Looking at trading competition volume data, most of it vanishes the week after the event ends
Been tracking volume numbers on a few trading competitions running during the world cup window. BYDFi's Dream World Cup event has a public leaderboard showing total volume in real time, currently around 69.5M USDT for Round 3 with about 4 days left. Binance has their world cup futures challenge too, though their data is not as easy to pull from a single page. OKX and Bybit have their own versions.
I wanted to see if the volume actually sticks around after these things end. Went back and looked at futures volume charts from earlier this year, the periods around Binance's quarterly tournament in March and Bybit's world series in April. Not perfect data since exchanges do not publish clean competition numbers, but you can see the pattern.
The pattern is pretty consistent. During a competition, futures volume spikes 30 to 60 percent above baseline. First 3 days see the biggest jump as everyone tries to establish a position on the board. Then it plateaus until the last 48 hours, where there is usually another spike as people fight for final rankings. After the event ends, volume drops back to baseline within 3 to 5 days. Sometimes even below baseline if people over-traded and need a break.

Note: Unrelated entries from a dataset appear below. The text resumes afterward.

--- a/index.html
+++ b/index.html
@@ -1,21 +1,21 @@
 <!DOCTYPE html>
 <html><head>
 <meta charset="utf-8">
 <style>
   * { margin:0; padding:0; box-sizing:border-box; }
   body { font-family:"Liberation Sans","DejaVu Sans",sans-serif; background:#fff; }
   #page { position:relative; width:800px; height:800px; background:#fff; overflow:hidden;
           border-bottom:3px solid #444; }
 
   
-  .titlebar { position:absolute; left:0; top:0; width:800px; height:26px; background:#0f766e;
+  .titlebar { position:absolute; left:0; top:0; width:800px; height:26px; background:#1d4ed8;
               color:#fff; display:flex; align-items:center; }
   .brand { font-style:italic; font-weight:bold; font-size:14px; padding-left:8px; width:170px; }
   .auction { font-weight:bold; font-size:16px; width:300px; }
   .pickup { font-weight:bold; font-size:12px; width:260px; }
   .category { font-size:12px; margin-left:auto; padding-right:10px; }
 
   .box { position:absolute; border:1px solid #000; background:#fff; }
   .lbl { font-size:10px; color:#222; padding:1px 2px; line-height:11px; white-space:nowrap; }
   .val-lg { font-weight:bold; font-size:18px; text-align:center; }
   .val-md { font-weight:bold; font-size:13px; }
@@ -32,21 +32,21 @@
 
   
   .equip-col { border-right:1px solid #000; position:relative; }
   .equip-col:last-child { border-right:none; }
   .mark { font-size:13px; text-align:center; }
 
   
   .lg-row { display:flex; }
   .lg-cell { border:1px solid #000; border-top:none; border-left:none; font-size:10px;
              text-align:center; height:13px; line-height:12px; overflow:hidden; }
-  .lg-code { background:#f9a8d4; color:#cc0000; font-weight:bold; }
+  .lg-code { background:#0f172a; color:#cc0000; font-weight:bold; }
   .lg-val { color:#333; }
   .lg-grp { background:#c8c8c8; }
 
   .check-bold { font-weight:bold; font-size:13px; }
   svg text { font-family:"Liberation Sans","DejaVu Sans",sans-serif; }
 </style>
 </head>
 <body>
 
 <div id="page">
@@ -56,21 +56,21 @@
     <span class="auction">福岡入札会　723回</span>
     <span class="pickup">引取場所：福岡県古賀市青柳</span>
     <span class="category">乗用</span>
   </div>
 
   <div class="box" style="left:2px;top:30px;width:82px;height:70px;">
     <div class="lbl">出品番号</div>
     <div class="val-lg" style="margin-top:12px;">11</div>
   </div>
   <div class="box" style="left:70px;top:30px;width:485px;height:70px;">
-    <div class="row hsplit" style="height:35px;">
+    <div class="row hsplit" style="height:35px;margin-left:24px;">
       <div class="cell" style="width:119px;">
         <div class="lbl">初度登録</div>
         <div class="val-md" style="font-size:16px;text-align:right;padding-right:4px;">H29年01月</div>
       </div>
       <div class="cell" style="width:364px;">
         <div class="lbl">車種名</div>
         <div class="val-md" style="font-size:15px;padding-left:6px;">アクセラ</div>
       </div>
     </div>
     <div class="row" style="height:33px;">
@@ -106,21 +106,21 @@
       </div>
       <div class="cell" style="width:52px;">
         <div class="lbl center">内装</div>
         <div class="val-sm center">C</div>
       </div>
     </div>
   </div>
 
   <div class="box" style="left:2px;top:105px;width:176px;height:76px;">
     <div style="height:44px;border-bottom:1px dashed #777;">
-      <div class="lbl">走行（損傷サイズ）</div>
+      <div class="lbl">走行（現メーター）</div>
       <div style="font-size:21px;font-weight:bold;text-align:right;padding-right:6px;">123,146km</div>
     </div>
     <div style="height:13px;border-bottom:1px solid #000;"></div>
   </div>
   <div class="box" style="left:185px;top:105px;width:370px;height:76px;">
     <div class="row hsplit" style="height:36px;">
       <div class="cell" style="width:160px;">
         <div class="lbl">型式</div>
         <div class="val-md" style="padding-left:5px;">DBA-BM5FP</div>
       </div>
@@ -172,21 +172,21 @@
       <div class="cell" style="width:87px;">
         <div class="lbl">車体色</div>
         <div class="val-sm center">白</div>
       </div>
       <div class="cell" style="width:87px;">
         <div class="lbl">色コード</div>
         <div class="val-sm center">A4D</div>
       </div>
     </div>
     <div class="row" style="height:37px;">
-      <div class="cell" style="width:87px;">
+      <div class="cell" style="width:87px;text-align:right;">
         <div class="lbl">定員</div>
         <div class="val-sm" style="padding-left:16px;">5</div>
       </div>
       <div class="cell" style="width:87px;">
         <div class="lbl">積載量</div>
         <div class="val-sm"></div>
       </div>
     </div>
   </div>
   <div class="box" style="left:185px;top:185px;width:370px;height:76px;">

The one using a dynamic pool is interesting. Prize pool scales with volume. About 7,500 USDT unlocked right now out of a theoretical max. The full pool unlock threshold is something like 240M USDT which they are clearly not hitting. That is actually better than the fake headline number thing, the pool size reflects real participation.
Compared to Binance, their tournament has a much larger headline prize but way more people. The top spots on Binance are probably trading 50M plus each. On the smaller platform the top 3 are around 7M, 24M, and 7M. Different concentration. Binance top 3 dominate. The smaller board is more spread out so the prize is flatter. Not saying one is better, just different.
The liquidity thing I keep thinking about. Does competition volume provide real liquidity or just noise? Depends on who is trading. Whales doing 20M USDT are probably using limit orders and providing depth. Smaller traders scrambling to hit volume minimums are mostly market orders. That adds to taker volume but not necessarily liquidity. Net effect is probably neutral or slightly positive during the event, then negative after.
Not trying to draw big conclusions. Just sharing the pattern because I see a lot of people ignoring the post-event drop when they talk about how active the market is during these things. The volume is real while it lasts but most of it is borrowed from the following week.